現在、食器事業はノリタケの事業構成全体の1割程度にとどまる。研削砥石(といし)やダイヤモンド工具で産業界を支える工業機材事業、セラミックスの原材料を 様々な製造業に供給するセラミック・マテリアル事業などを展開し、工業用製品が売り上げの9割を占めている。

 「弊社が扱うのは、一般の目には触れない工業用製品がほとんどです。そういった『ノリタケの現在の姿』を多くの人に訴求するとともに、ノリタケを知らない学生などの若年層に認知してもらうことを狙いました。食器にはあえて触れないことによって、意外性が引き出せると考えました」と夫馬氏は語る。

 今回のシリーズ広告は、若年層やその親、および周囲の人の目に留まるように、注目度の高いテレビ面で展開した。東京本社版エリアに掲載し、地元の名古屋地域にとどまらない認知の広がりを求めた。

 シリーズ1回目と4回目で取り上げた工業用製品は、「回転しないミキサー」。らせん状のメタルは、飲料や乳製品などを製造するパイプの中に固定され、 原料をなめらかに混ぜ合わせる役割を果たす。閉じたパイプの中で混ぜ合わせることができるので、安全で衛生的だという。

 2回目は、「電子回路をプリントする」。自動車や薄型テレビなど工業製品に使われる電子回路を印刷するインク(電子ペースト)を製造していることを伝えた。3回目は、「整列するダイヤモンド」。半導体の製造工程で使われる、ダイヤモンドの粒を用いた研磨工具を取り上げた。いずれの広告ビジュアルも、小さな製品を拡大して見せることによって「これは何だろう?」と読者の興味を引く。ノリタケのロゴマークの上にある、「セラミックスからひろがる新技術」という共通コピーは、セラミックスからさまざまな事業が派生していることを表している。広告の制作過程について、夫馬氏は次のように話す。

 「たくさんの製品群の中から、広告制作者に『面白い』と感じるものを選定してもらい、その後技術者から詳しい説明を聞き、エッセンスをしぼり出して、シンプルなコピーに仕上げました。我々の取り組みについて、事実を一つひとつ丁寧に伝えることを目標にしましたが、いかに事実を曲げず、『専門的だけど面白い』と感じてもらえるコピーにするかに心を砕きました」

原点の食器を大切に歩みを回顧する

1/31 朝刊 大阪本社版 2009年1月31日付 朝刊 大阪本社版

日本の洋食器の礎を築いた創業からのノリタケの歩みを紹介する展覧会「ノリタケデザイン100年の歴史」が、2年前から開かれている(主催:朝日新聞社)。横浜、宇都宮、長崎、静岡、京都を巡回し、締めくくりに4月からノリタケ本社の所在地である名古屋で開催される(名古屋ボストン美術館)。1876年の創業時から昭和初期までに生産された豪華な飾りつぼや花瓶、ディナーセットなどを展示している。

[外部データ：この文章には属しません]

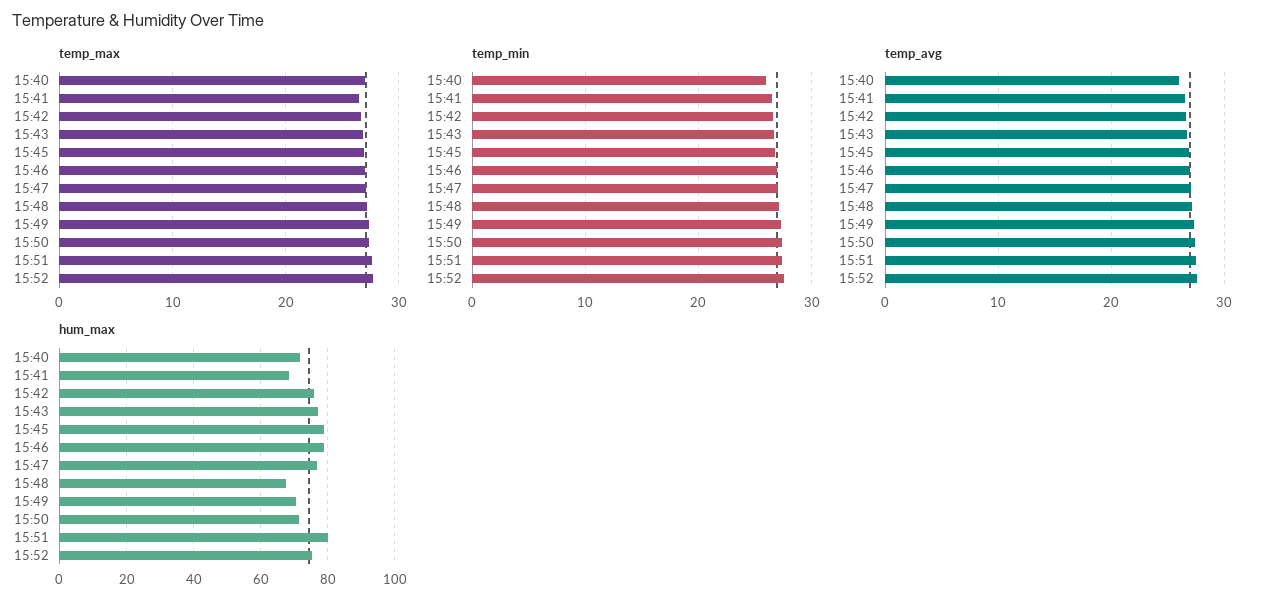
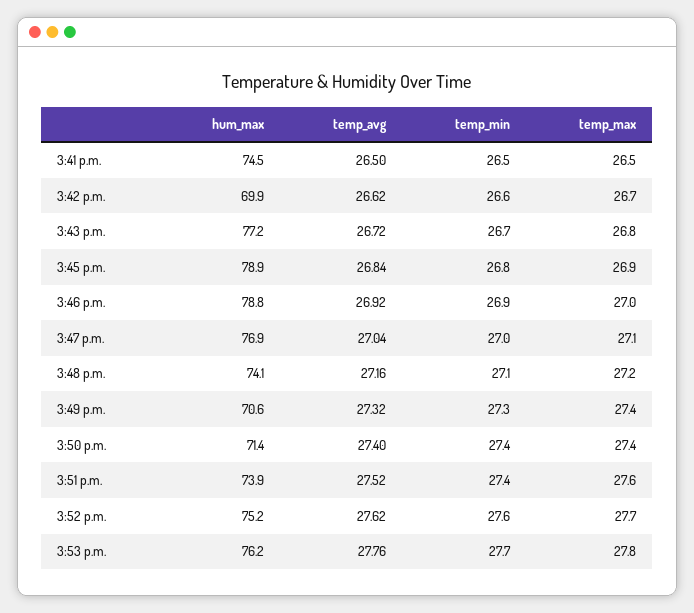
temp_max, 15:40: 27 -> none
temp_min, 15:40: 26 -> none
temp_avg, 15:40: 26 -> none
hum_max, 15:40: 72 -> none
hum_max, 15:41: 68 -> 74.5
hum_max, 15:42: 76 -> 69.9
hum_max, 15:48: 68 -> 74.1
hum_max, 15:51: 80 -> 73.9
hum_max, 3:53 p.m.: none -> 76.2
temp_avg, 3:53 p.m.: none -> 27.76
temp_min, 3:53 p.m.: none -> 27.7
temp_max, 3:53 p.m.: none -> 27.8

 京都での会期中に掲載した広告特集(1月31日付朝刊大阪本社版全15段)の中の純広告では、食器を一つ象徴的に載せ、「未来は、伝統の中に咲く。」というコ ピーを添えた。

 「このコピーに、私たちのブランドに対する思いをこめました。 ノリタケのアイデンティティーといえる食器は、大切に継承していかなければなりません。私たちの現在や未来はその上に積み重ねられているのですから」(夫馬氏)

 今後の広告展開について抱負を尋ねると、「私たちがどういう企業なのかを、社会に対してきちんと説明する責任はますます高まっています。これからも私たちの姿を世間に認知してもらうための取り組みを続けていきたいですね」と夫馬氏は結んだ。